En el primer medio tiempo de un partido, nueve jugadores corrieron hacia el banco para descansar, mientras que Jackson cruzó la cancha, gritó “Liiiiooonnnn” y lo abrazó al Ruso. Me quedé helado. Pasó el momento, lo miré al Ruso y me dijo: “¿Qué querés, que te salude a vos? Lo conozco de pibito, cuando Lou lo reclutó”.

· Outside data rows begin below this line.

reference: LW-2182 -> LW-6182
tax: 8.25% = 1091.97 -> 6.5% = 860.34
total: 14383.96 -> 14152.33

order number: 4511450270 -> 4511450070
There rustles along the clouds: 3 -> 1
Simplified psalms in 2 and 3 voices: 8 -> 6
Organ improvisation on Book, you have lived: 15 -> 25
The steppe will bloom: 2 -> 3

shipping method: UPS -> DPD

Salimos del Nat Holman Gymnasium y nos fuimos, ahora sí, al corazón del Harlem, al Rucker Park, en la calle 155 y 8va., donde se encuentra el Holcombe Rucker Basketball Courts. Esa se convirtió en una visita “turística” para pisar las baldosas por donde hicieron sus diabluras “The Destroyer” Hammond, “La Cabra” Manigault, el Doctor J, Kareem Abdul-Jabbar cuando era Lew Alcindor, y también Harthorne Wingo, quien llegó a integrar el equipo campeón de los Knicks ‘73 y luego fue dirigido por León en Ferro Carril Oeste.

 

Ultima parada, Orange… 

A León le gustaba caminar de punta a punta la ciudad de New York. Entonces arrancamos por la mañana, Central Park a full, una parada para comer pizza al mostrador (“más toraba”, decía) y anclar un par de horas en el taller de Carlos Tapia, un ex jugador de GEBA y Racing Club, en los 70, que se había radicado en la ciudad y trabajaba como joyero para Tiffany. El, en su auto, luego de la jornada laboral, nos llevaría a ver un partido a la Ron Nelinson Pro League, una canchita de cemento, rodeada de libustrina y alambrado, justo enfrente del Orange Middle School, en New Jersey.

El ingreso a la cancha fue memorable. Agachamos la cabeza para eludir los arbustos y al tercer paso el relator del partido, un negrazo ropero que hablaba por micrófono alimentado por la electricidad de una batería de camión, gritó “ahí viene Liiiooonnn, el dueño de la liga argentina…”. Se paró el partido, los jugadores dejaron de jugar y nos miraron sin saber quiénes éramos, León, Tapia y yo, mientras los que estaban sentados en los tres escalones de madera de las tribunitas nos abrían un espacio.

-¿Y a éste de dónde lo conoce?, le pregunté.

- Qué sé yo.

Otro playground, una cara poco difundida del básquetbol callejero estadounidense antes de algunas películas. Ahí vimos a Herb Blunt, un ex San Andrés, mezclado con Rod Strickland, nacido en el Bronx, que jugaba en San Antonio Spurs, a Kevin Monroe, de pasado en Santa Paula de Gálvez y a tantísimos desconocidos, que alimentaban la tradición del “each one, teach one”. Como hizo León conmigo, gracias a su generosidad, la de abrirme con su “llave” las puertas del mundo.